Malformed HTML parsed differently from browsers #512

demurgos · 2023-10-01T15:43:58Z

I have an HTML file with markup that can be reduced to the following:

<html>
<body>
<div id="div0">
  <a hr
</div>
<div id="div1">
  <div id="div2"></div>
  <div id="div3">
    <a href="/">bar</a>
  </div>
</div>
</body>
</html>

Notice the truncated <a tag on line 4 (caused by an HTML fragment accidentally truncated in the DB).

If I create a file with this content, load it in Firefox and print the resulting DOM with document.getElementsByTagName("html")[0].outerHTML , Firefox returns:

<html><head></head><body>
<div id="div0">
  <a hr="" <="" div="">
</a><div id="div1"><a hr="" <="" div="">
  <div id="div2"></div>
  </a><div id="div3"><a hr="" <="" div="">
    </a><a href="/">bar</a>
  </div>
</div>
</body></html>

The truncated link results in 3 nodes in the DOM
The well form tag with text bar is still present in the output

However, if I parse the input with html5ever and print back the result, I get:

<html><head></head><body>
<div id="div0">
  <a hr="" <="" div="">
</a><div id="div1"><a hr="" <="" div="">
  <div id="div2"></div>
  </div>


</div></body></html>

The truncated link only appears twice
The well-formed link with bar completely disappeared!

EDIT: See next message, there are still some differences but the ones here seem to be caused by the TreeSink impl I used, not the parser.
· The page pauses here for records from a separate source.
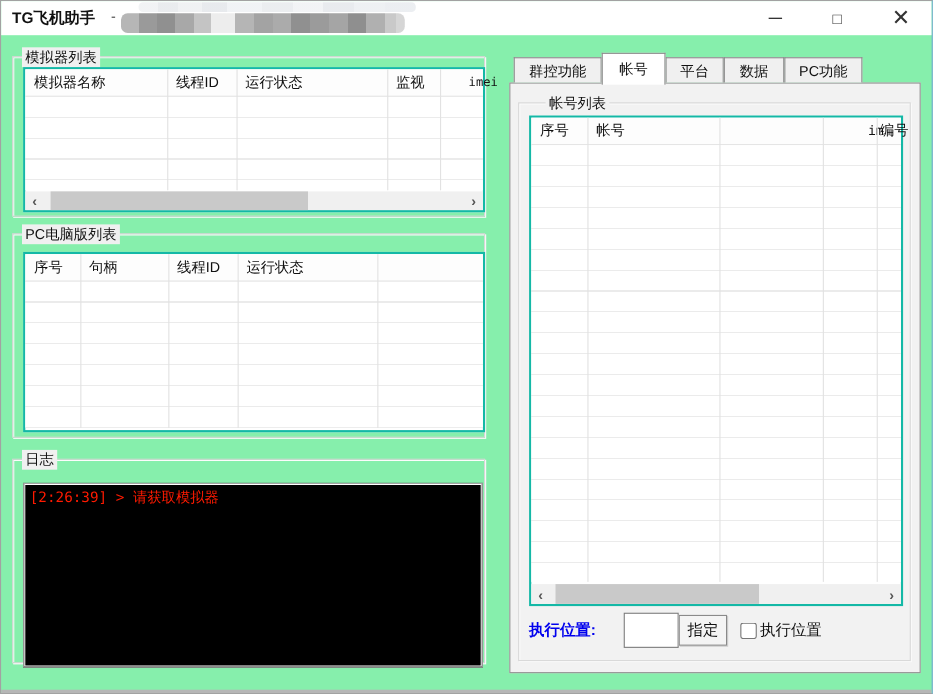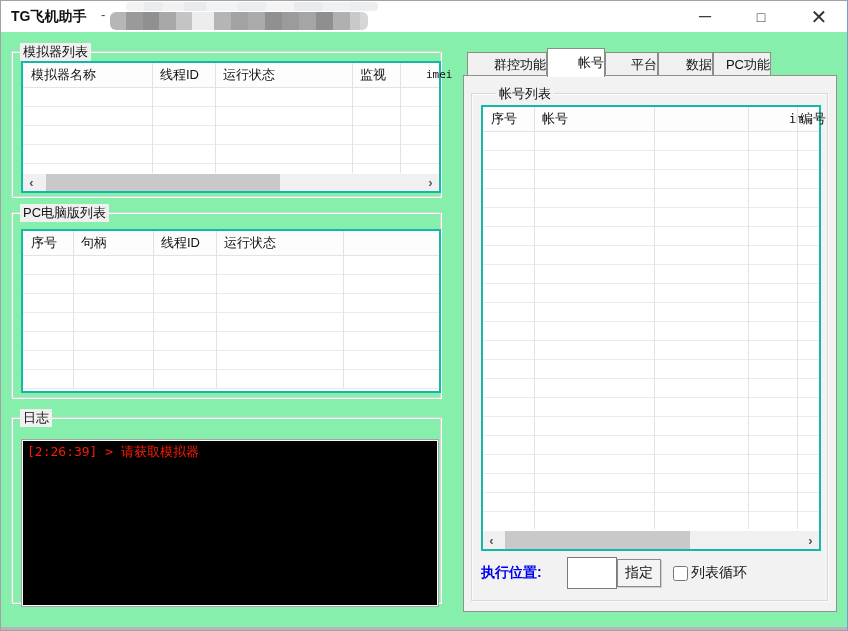--- a/index.html
+++ b/index.html
@@ -43,21 +43,21 @@
   .hscroll{position:absolute;background:#f0f0f0;}
   .hscroll .sarrow{position:absolute;top:0;bottom:0;width:17px;display:flex;align-items:center;justify-content:center;font-size:13px;font-weight:bold;color:#555;}
   .hscroll .sarrow.left{left:0;}
   .hscroll .sarrow.right{right:0;}
   .hscroll .thumb{position:absolute;top:0;bottom:0;background:#c9c9c9;}
   
   .console{position:absolute;background:#000;border:1px solid #a3a3a3;box-shadow:inset 0 0 0 1px #ffffff;}
   .console .logline{position:absolute;left:5px;top:3px;font-family:"DejaVu Sans Mono","Liberation Mono",monospace;font-size:13px;white-space:pre;}
   
   .tabpanel{position:absolute;left:462px;top:74px;width:372px;height:535px;background:#f2f2f2;border:1px solid #919191;}
-  .tab{position:absolute;box-sizing:border-box;border:1px solid #8c8c8c;border-bottom:none;background:#f0f0f0;font-size:13px;color:#111;text-align:right;}
+  .tab{position:absolute;box-sizing:border-box;border:1px solid #8c8c8c;border-bottom:none;background:#f0f0f0;font-size:13px;color:#111;text-align:center;}
   .tab.inactive{top:51px;height:23px;line-height:23px;}
   .tab.active{top:47px;height:29px;line-height:27px;background:#ffffff;z-index:3;}
   
   .exec-label{position:absolute;left:480px;top:563px;font-size:14px;font-weight:bold;}
   .exec-input{position:absolute;left:566px;top:556px;width:42px;height:30px;border:1px solid #7a7a7a;background:#fff;font-size:14px;padding:0 3px;box-sizing:content-box;}
   .assign-btn{position:absolute;left:616px;top:558px;width:44px;height:28px;background:#f4f4f4;border:1px solid #8a8a8a;box-shadow:1px 1px 0 #cfcfcf;font-size:14px;color:#111;display:flex;align-items:center;justify-content:center;font-family:inherit;}
   .chkwrap{position:absolute;left:672px;top:563px;display:flex;align-items:center;font-size:14px;color:#111;}
   .chkwrap input{width:15px;height:15px;margin:0 3px 0 0;}
 </style>
 </head>
@@ -126,21 +126,21 @@
   </div>
   <div class="console" style="left:20px;top:438px;width:416px;height:166px;">
     <span class="logline" style="color:#ff1a00;">[2:26:39] &gt; 请获取模拟器</span>
   </div>
 
   <div class="tabpanel"></div>
   <div class="tab inactive" style="left:466px;width:80px;">群控功能</div>
   <div class="tab active" style="left:546px;width:58px;">帐号</div>
   <div class="tab inactive" style="left:604px;width:53px;">平台</div>
   <div class="tab inactive" style="left:657px;width:55px;">数据</div>
-  <div class="tab inactive" style="left:712px;width:58px;">PC功能</div>
+  <div class="tab inactive" style="left:712px;width:71px;">PC功能</div>
 
   <div class="groupbox" style="left:470px;top:92px;width:355px;height:506px;border-color:#d9d9d9;">
     <span class="glabel" style="background:#f2f2f2;margin-left:16px;">帐号列表</span>
   </div>
   <div class="table" style="left:480px;top:104px;width:336px;height:442px;">
     <div class="thead">
       <span class="hcell" style="left:0;width:51px;">序号</span>
       <span class="hcell" style="left:51px;width:120px;">帐号</span>
       <span class="hcell" style="left:265px;width:49px;margin-left:44px;">编号</span>
       <span class="hcell" style="left:301px;width:22px;padding-left:5px;font-family:'DejaVu Sans Mono',monospace;font-size:12px;">im</span>
@@ -155,17 +155,17 @@
       <span class="sarrow right">›</span>
       <div class="thumb" style="left:22px;width:185px;"></div>
     </div>
   </div>
 
   <span class="exec-label" style="color:#0000ee;">执行位置:</span>
   <input class="exec-input" type="text" value="" style="">
   <button class="assign-btn">指定</button>
   <label class="chkwrap">
     <input type="checkbox" style="">
-    <span>列表循环</span>
+    <span>执行位置</span>
   </label>
 
   <div style="position:absolute;left:0;right:0;bottom:0;height:3px;background:#b6b6b6;"></div>
 </div>
 
 </body></html>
This difference in interpretation between Firefox/Chrome and html5ever is causing me issues when processing these documents to recover them. I'm well aware that the input is broken, but I would expect html5ever to produce the same structure as real browsers.

EDIT: Even smaller repro, removing the newline fixes the mismatch.

<html><body><div><a hr</div><div><div></div>
<div><a href="/">bar</a></div></div></body></html>

The text was updated successfully, but these errors were encountered:

demurgos · 2023-10-01T17:00:02Z

Running the arena example, I actually get a result close to real browsers.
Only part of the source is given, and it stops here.